Are freelancers the wave of the future for newspapers?
They might be. Daily newspapers are trimming jobs and looking for other ways to cut costs, and one way to do that is by using contract workers such as freelancers.
Some papers, including major dailies such as the New York Times and Los Angeles Times, routinely use freelancers or stringers for certain types of stories – travel pieces, features, essays, high school sports stories and war reporting. But others consider freelancers second-class citizens, because they believe freelancers lack newsroom training or because of past experiences they had with writers who turned in sub-par work.
But as more newspaper reporters lose their jobs, it’s inevitable some of them will use it as a springboard to start freelance careers. This is already happening, but recent actions such as the announcement from McClatchy earlier this week that it will axe 1,400 jobs nationwide is pushing it to the forefront.
Some newspaper industry insiders get this. One of them is Edward D. Miller, a former editor and publisher and current newspaper industry consultant and coach. In an essay he wrote for the weekly newsletter his firm, Newsroom Leadership Group emails to 10,000 newspaper editors, Miller cautions them not to continue viewing freelancers as outsiders and “amateurs.” He writes: “More than a few are serious and capable writers. Many have community connections that are deeper than our own. Collectively, these outsiders have knowledge and wisdom that we could be tapping into.”
Miller, one-time editor and publisher of The Morning Call in Allentown, PA, and an affiliate of The Poynter Institute, the newspaper industry think thank and training center, also admonishes editors to vet freelancers the same way they would other writers, including putting them through typical newsroom testing and training, involving them in the story decision making process and “treating them like insiders.” He also recommends paying a decent wage.
That’s music to a freelancer’s ears.
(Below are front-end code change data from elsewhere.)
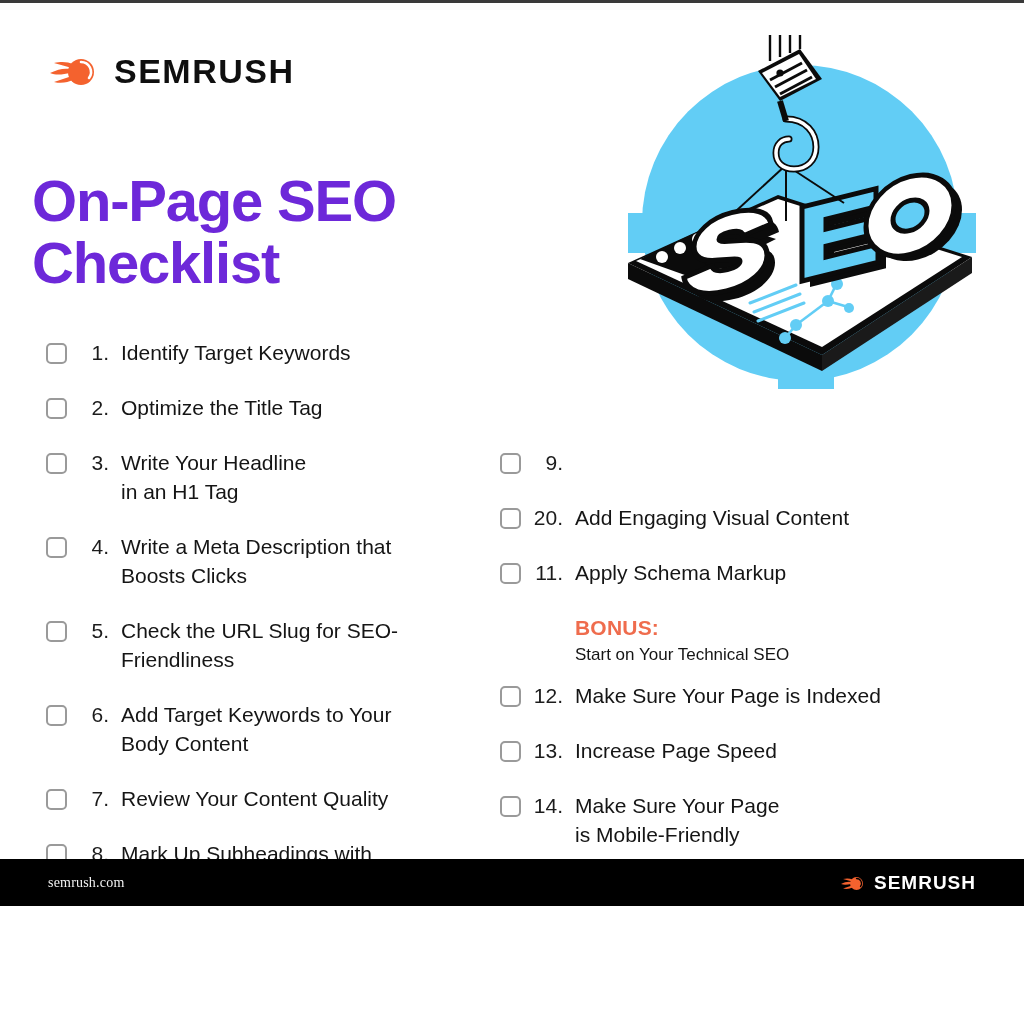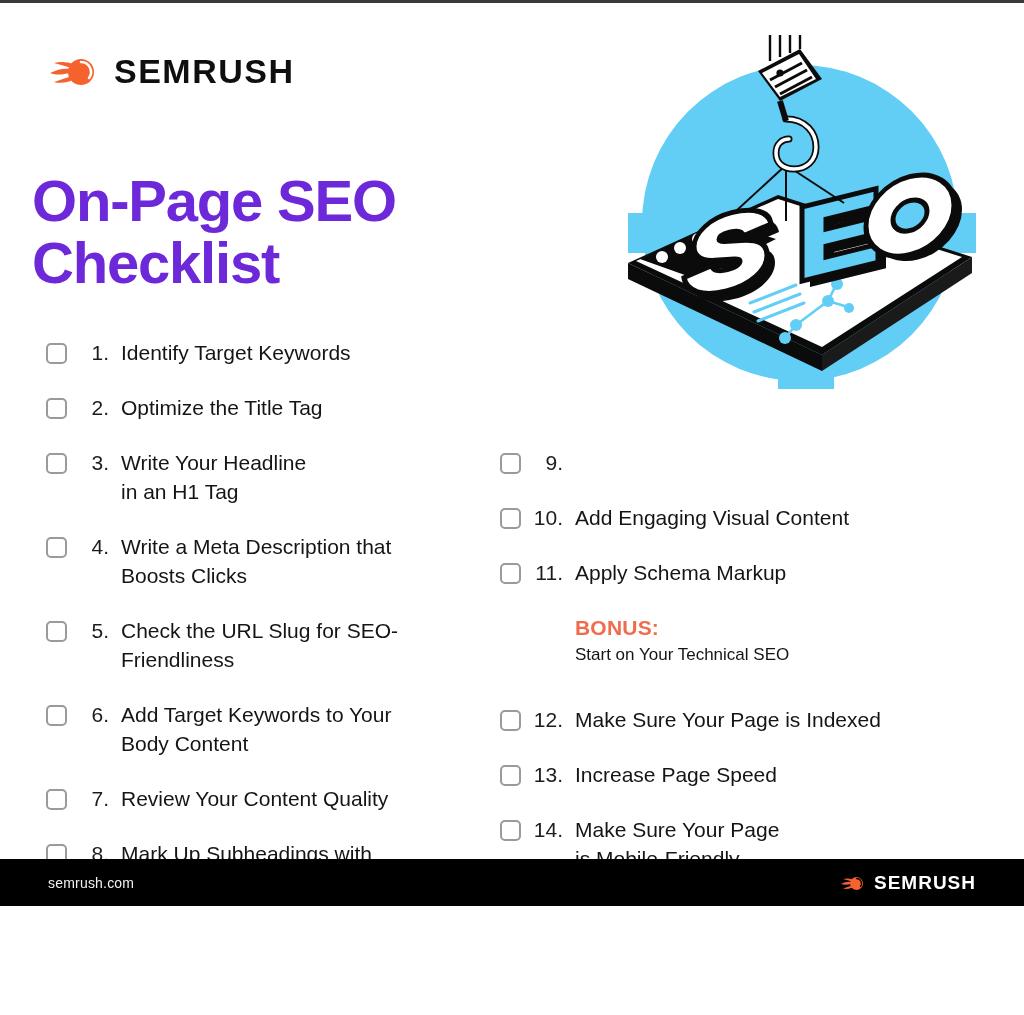--- a/index.html
+++ b/index.html
@@ -70,21 +70,21 @@
     flex:1 1 auto;
     padding-left:12px;
     font-size:21px;line-height:1.38;
     color:#151515;
     font-family:"Liberation Sans", sans-serif;
     white-space:pre-line;
   }
 
   
   .bonus{
-    display:flex;align-items:flex-start;margin-bottom:40px;
+    display:flex;align-items:flex-start;margin-bottom:16px;
   }
   .bonus-spacer{flex:0 0 auto;width:21px;}
   .bonus-numspace{flex:0 0 auto;width:42px;}
   .bonus-body{flex:1 1 auto;padding-left:12px;}
   .bonus-label{
     font-size:21px;line-height:1.38;font-weight:bold;
     color:#ef6c4d;letter-spacing:0.2px;
     font-family:"Liberation Sans", sans-serif;
   }
   .bonus-sub{
@@ -94,21 +94,21 @@
 
   
   .footer{
     position:absolute;left:0;bottom:0;width:1024px;height:47px;
     background:#000000;
     display:flex;align-items:center;
   }
   .footer-url{
     position:absolute;left:48px;
     color:#f2f2f2;font-size:14px;letter-spacing:0.2px;
-    font-family:Liberation Sans, sans-serif;
+    font-family:Liberation Serif, serif;
   }
   .footer-brand{
     position:absolute;right:48px;
     display:flex;align-items:center;gap:8px;
   }
   .footer-comet{width:26px;height:20px;display:block;}
   .footer-word{
     font-size:19px;font-weight:bold;letter-spacing:1px;color:#ffffff;
     font-family:"Liberation Sans", sans-serif;line-height:1;
   }
@@ -283,21 +283,21 @@
 
   <div class="col col-right">
 
     <div class="item">
       <span class="cbox"></span>
       <span class="num">9.</span>
     </div>
 
     <div class="item">
       <span class="cbox"></span>
-      <span class="num">10.</span>
+      <span class="num">20.</span>
       <span class="txt">Add Engaging Visual Content</span>
     </div>
 
     <div class="item">
       <span class="cbox"></span>
       <span class="num">11.</span>
       <span class="txt">Apply Schema Markup</span>
     </div>
 
     <div class="bonus">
Who wouldn’t want to work for an organization that treated its freelancers like that?
To read Miller’s piece in its entirety, you can sign up for his Reflections on Leadership newsletter, or wait for two weeks (that’s be June 30) and look for it on his Website under “Reflections.”
Luke C. Shaels says
It’s difficult to understand why it so often appears seemingly impossible for people who have been long-enmeshed in a particular business or endeavor to break from the mindset of, “We do things this way because this is the way we do things”.
A few years ago, when ink-and-paper media first began feeling the rumblings of an uncertain future, I had a discussion with a friend who was the editor of a decent-sized east coast daily paper. I told him I thought the paper of the future would evolve from an enterprise with a large stable of full-time, mostly specialized, reporters to a much leaner operation consisting of a much smaller but solid reporting staff augmented by a large group of talented freelance writers and reporters who would happily take on assignments as part of their choice to work freelance. In addition, there was the undeniable benefit to the paper to be able to, audition, in effect, younger people looking to break into the field in a full-time capacity.
With the explosion of the internet, I explained, it wasn’t just that people didn’t want to deal with the hassle of a physical paper, they were opting for a forum where they could find ten different opinions on a topic that of interest to them, and the writing in the various internet forums was often insightful and passionate. (and then came my quite accidental insult) I asked him why, if that was an option, would people opt to go out of their way and pay to buy his paper when their coverage never went beyond, “Here is a topic that is controversial; the people on one side feel this way – insert generic quote – where people on the other side feel this way – opposing generic quote.
He pretty much told me I was an idiot, that what I proposed could never work and would never be adopted by any serious editor or owner. I think his reason actually was because what I envisioned was simply not how journalism based publications were run.
P.S. I now write about a half-dozen pieces a year for him…on a freelance basis…of course my doing so was his brilliant idea…go figure.